# Touched by Magic -- paranormal fiction -- 4 stars -- 99c



## Tony Richards (Jul 6, 2011)

Touched by Magic: Human Dramas in the Paranormal World

_I sometimes write supernatural and modern fantasy fiction with a gentle touch, and these are 4 of my favorites. 'Hanako' came from an absolutely fascinating trip to the southern Japanese island of Kyushu (I'd already been to Tokyo a couple of years earlier). I_ knew _I had to write something about the place, and started work on the story just as soon as I'd got home and recovered from my jet-lag. 'Seeing' comes from my long-time love affair with London -- I once lived by a square exactly as described, not far from Hyde Park. 'After the Storm' comes from another trip, to Penang, Malaysia this time. I actually stayed at the famous and historic Eastern & Oriental Hotel, which features heavily in the story. And 'Angel' comes simply from my love of wild, atmospheric places like the moors of southwest England. It's a cliche, I know, but if you enjoy reading these tales half as much as I enjoyed writing them, you'll like them a lot._

HANAKO FROM MIYAZAKI -- A Western businessman meets a beautiful young Japanese woman during a rainstorm in the seething heart of Tokyo and falls for her, but once the storm ends she vanishes. And the hunt to find her again leads him to the tropical southern island of Kyushu -- and a rendezvous with fate.

SEEING -- A young woman finds out that she can see through other people's eyes in the heart of London town.

AFTER THE STORM -- A pair of wartime lovers keep their romance alive long beyond death on the island of Penang, Malaysia.

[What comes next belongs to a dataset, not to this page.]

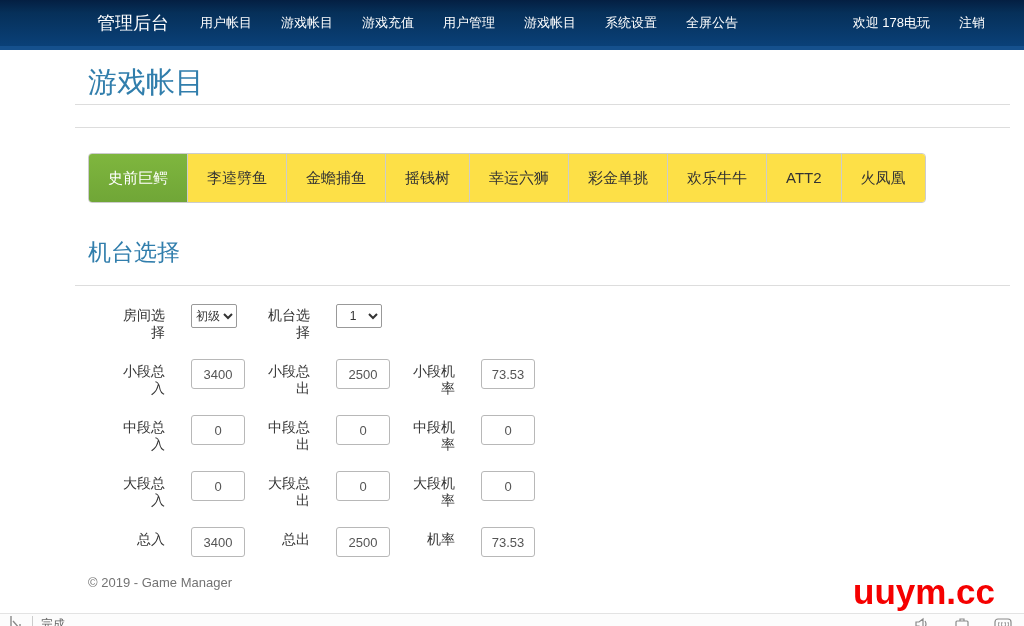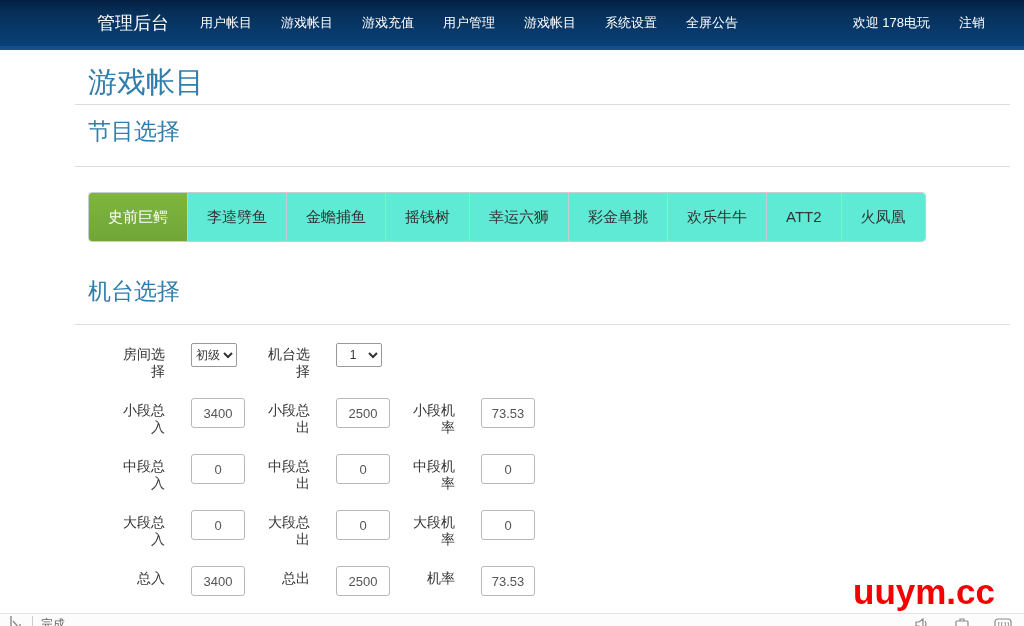"节目选择" h3.section-title { html: <h3>节目选择</h3> -> none }
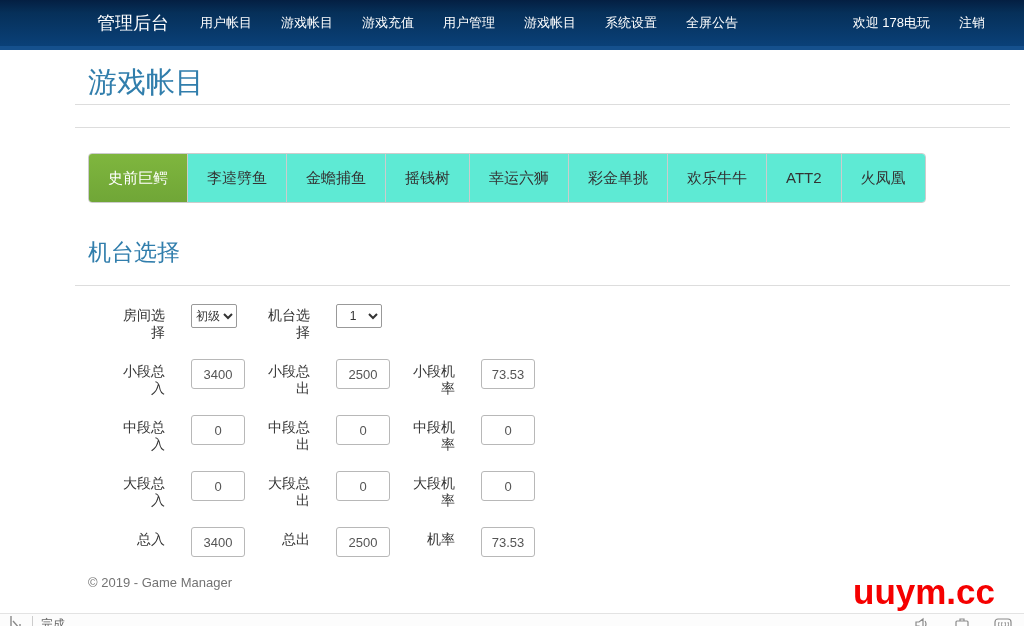"李逵劈鱼" .tab { background: #5eead4 -> #fde047 }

THE TAPPLEWORTH ANGEL -- Out on the wild Devon moors, there is the legend of an angel occasionally appearing. But when a houseguest spots it, it begins to affect both his life and the married couple he is staying with.

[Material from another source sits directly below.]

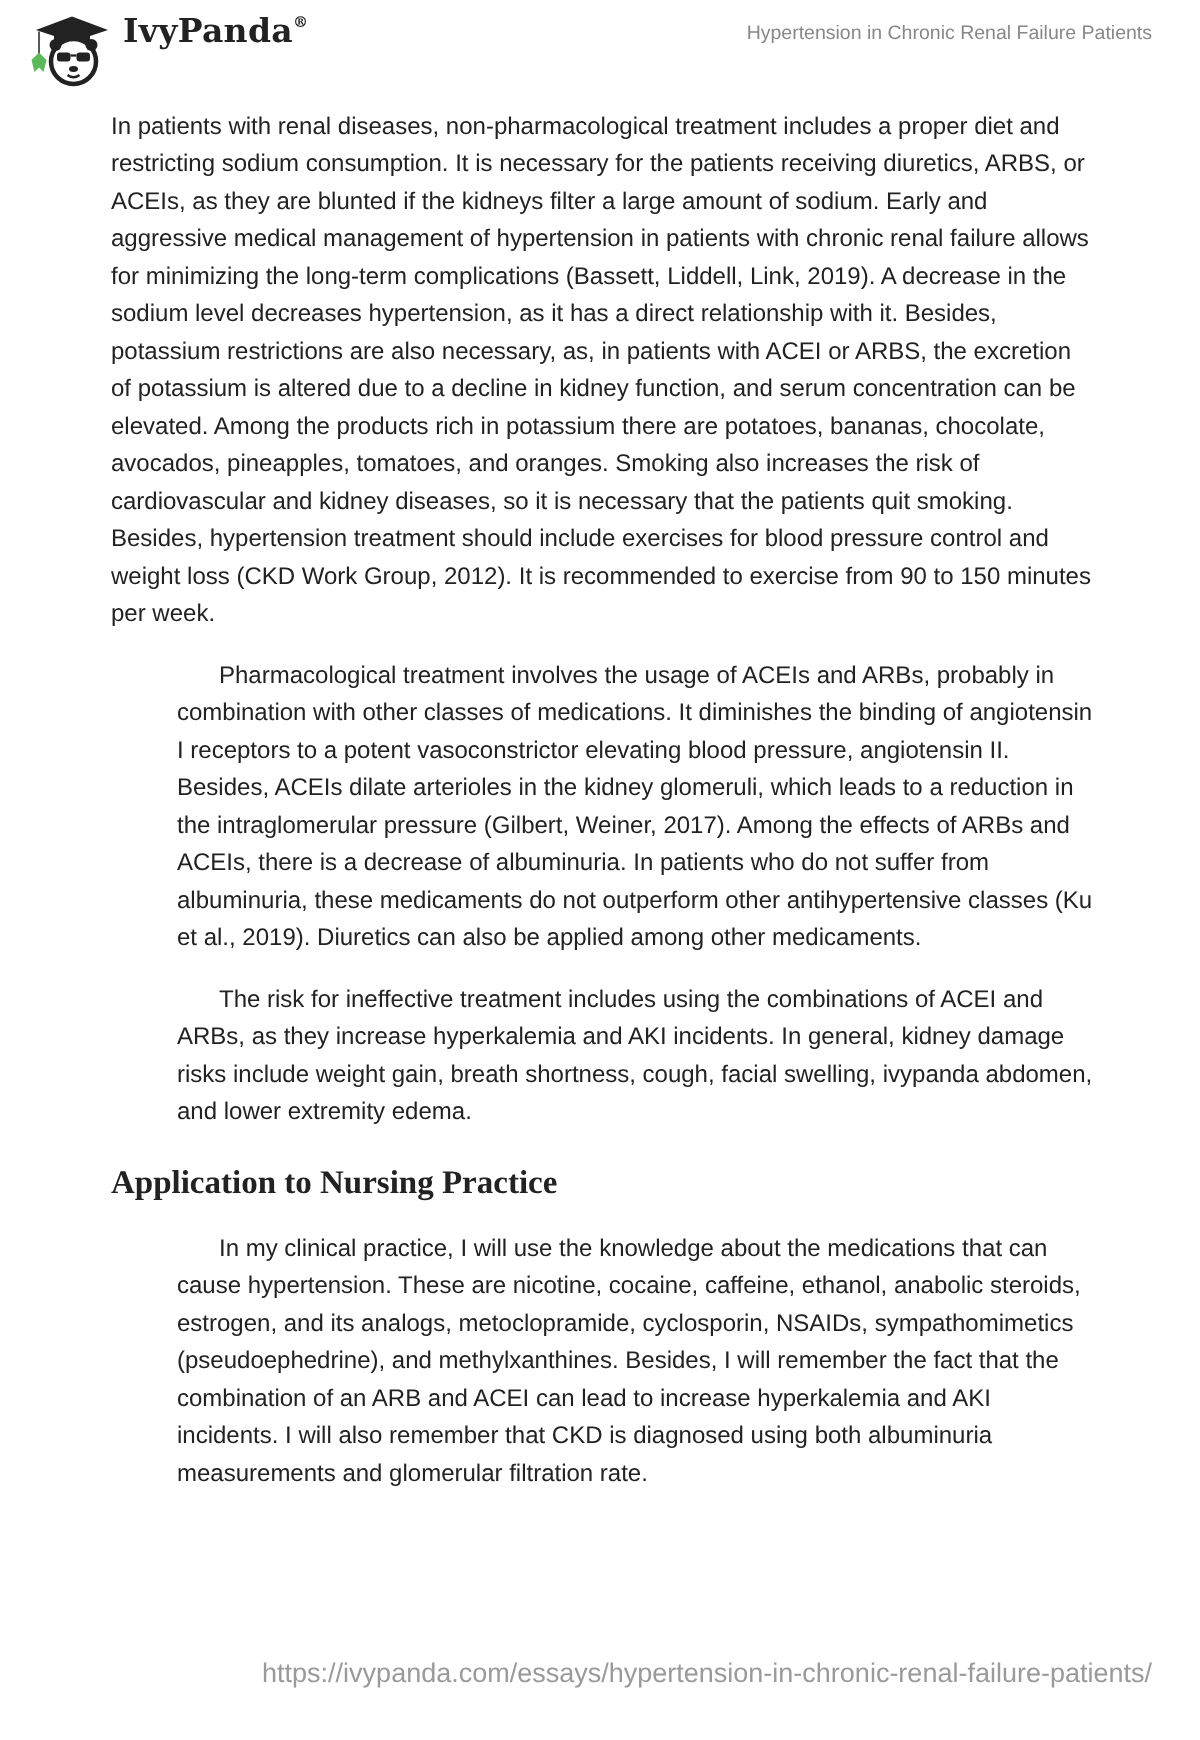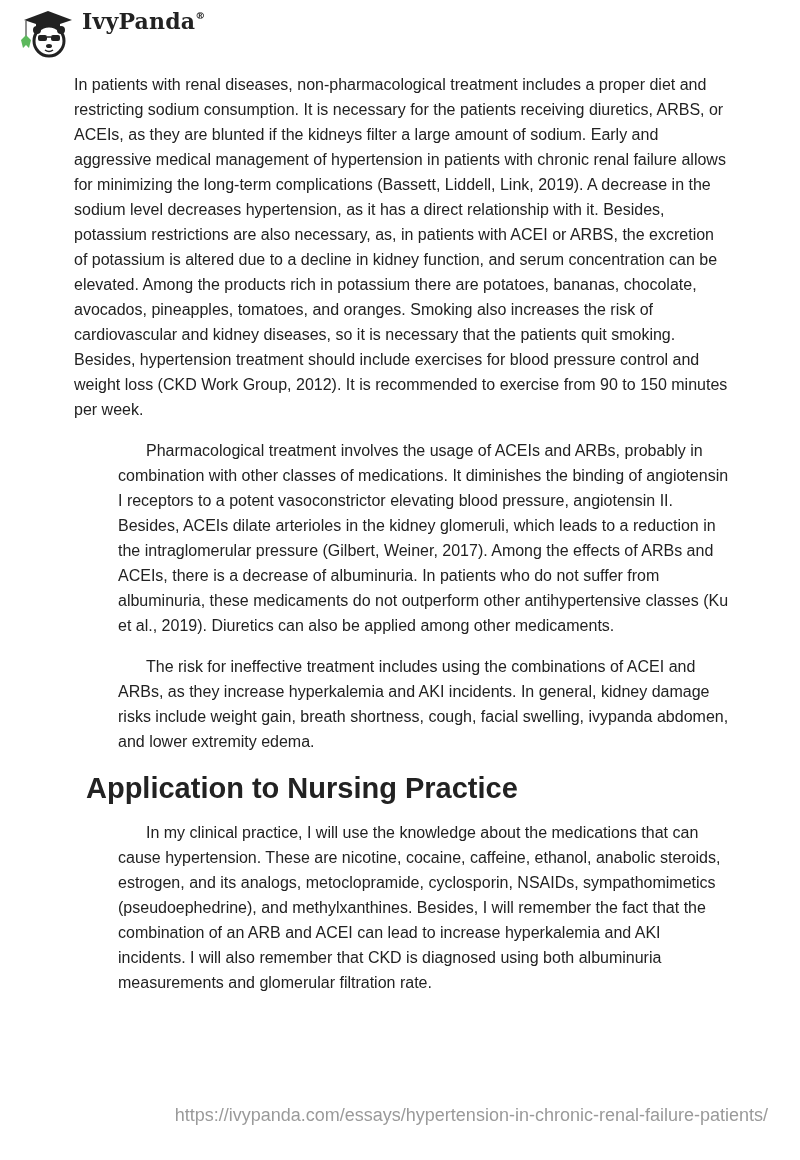"Hypertension in Chronic Renal Failure" div.running-title { html: none -> <div>Hypertension in Chronic Renal Failure Patients</div> }
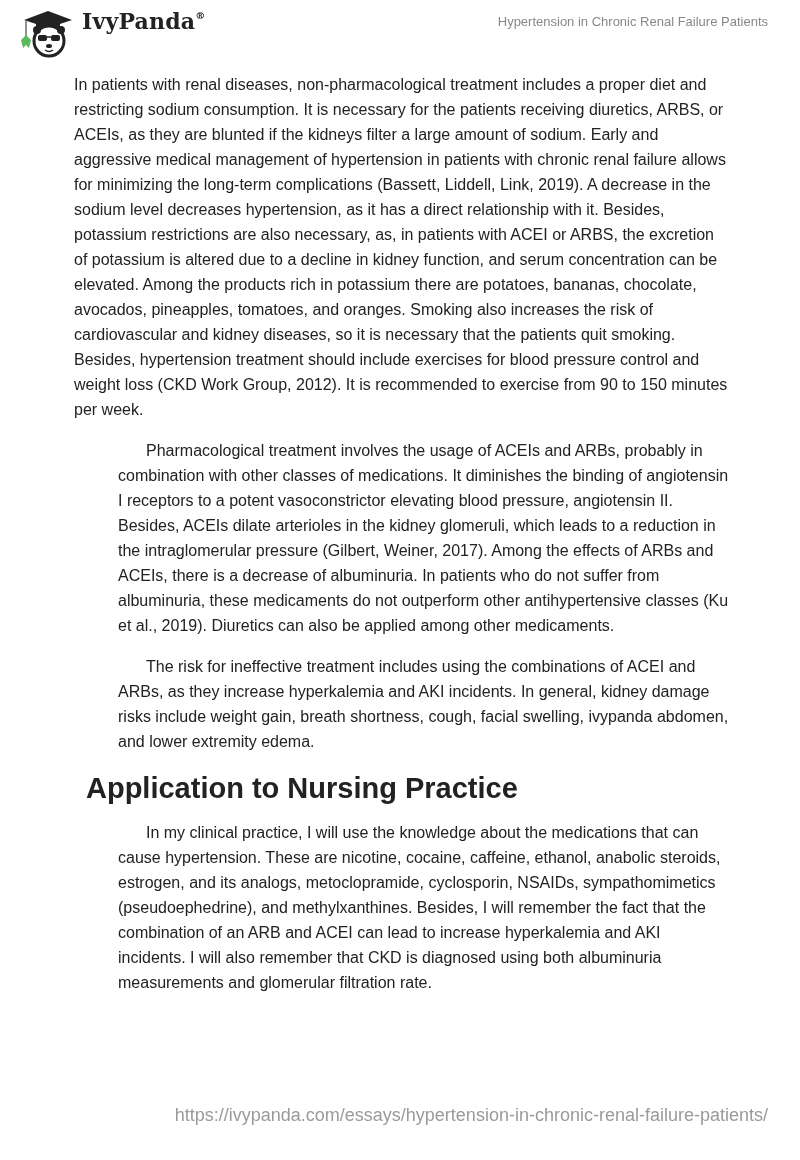"Application to Nursing Practice" .content h2 { font-family: none -> Liberation Serif, serif; font-size: 29px -> 22px; margin: 13px 0 14px 12px -> 13px 0 14px 0 }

Stories of relationships, conflict, and romance -- all with hints of haunting strangeness -- by a writer shortlisted for the British Fantasy Award.

READ A REVIEW

"Richards is a master" -- Romantic Times Book Reviews.

"A unique and eloquent voice" -- John Pelan.

*ABOUT THE AUTHOR: Tony Richards is the author of novels from HarperCollins, Tor, and Pan Macmillan and has seen more than one hundred short stories in print. His newest novels -- TROPIC OF DARKNESS and UNDER THE ICE -- are currently available from Pocket Books and Samhain Publishing.*


----------



## Ann in Arlington (Oct 27, 2008)

Welcome to KindleBoards, Tony, and congratulations on your book! 

Please note that KindleBoards is a Readers and Kindle Fan forum. Authors are always welcome to post anywhere but, as you browse the 'boards, please keep in mind that self-promotion, of any sort, is ONLY allowed here in the Book Bazaar.

A brief recap of our rules follows: (Note that this doesn't mean you've done anything wrong; we just want you to have a ready reference.  )

--*Please bookmark this thread (using your browser's bookmark/favorite function) so you can update it as we ask that authors have only one thread per book and add to it when there is more information.* You may start a separate thread for each book (or you may have one thread per series of books, or one thread for all of your books, it's your choice).

--We invite you to use your book cover as your avatar and have links to your book and website in your signature. Instructions are posted here

--While you may respond to member posts to your thread at any time, you may only bump your thread (back-to-back posts by you) once every seven days. Once you've responded to a member, that resets the clock to zero and you must wait seven days to post, unless another member posts before then.

--We ask that Amazon reviews not be repeated here as they are easy to find at your book link. Also, full reviews from other sites should not be posted here, but you may post a short blurb and a link to the full review instead.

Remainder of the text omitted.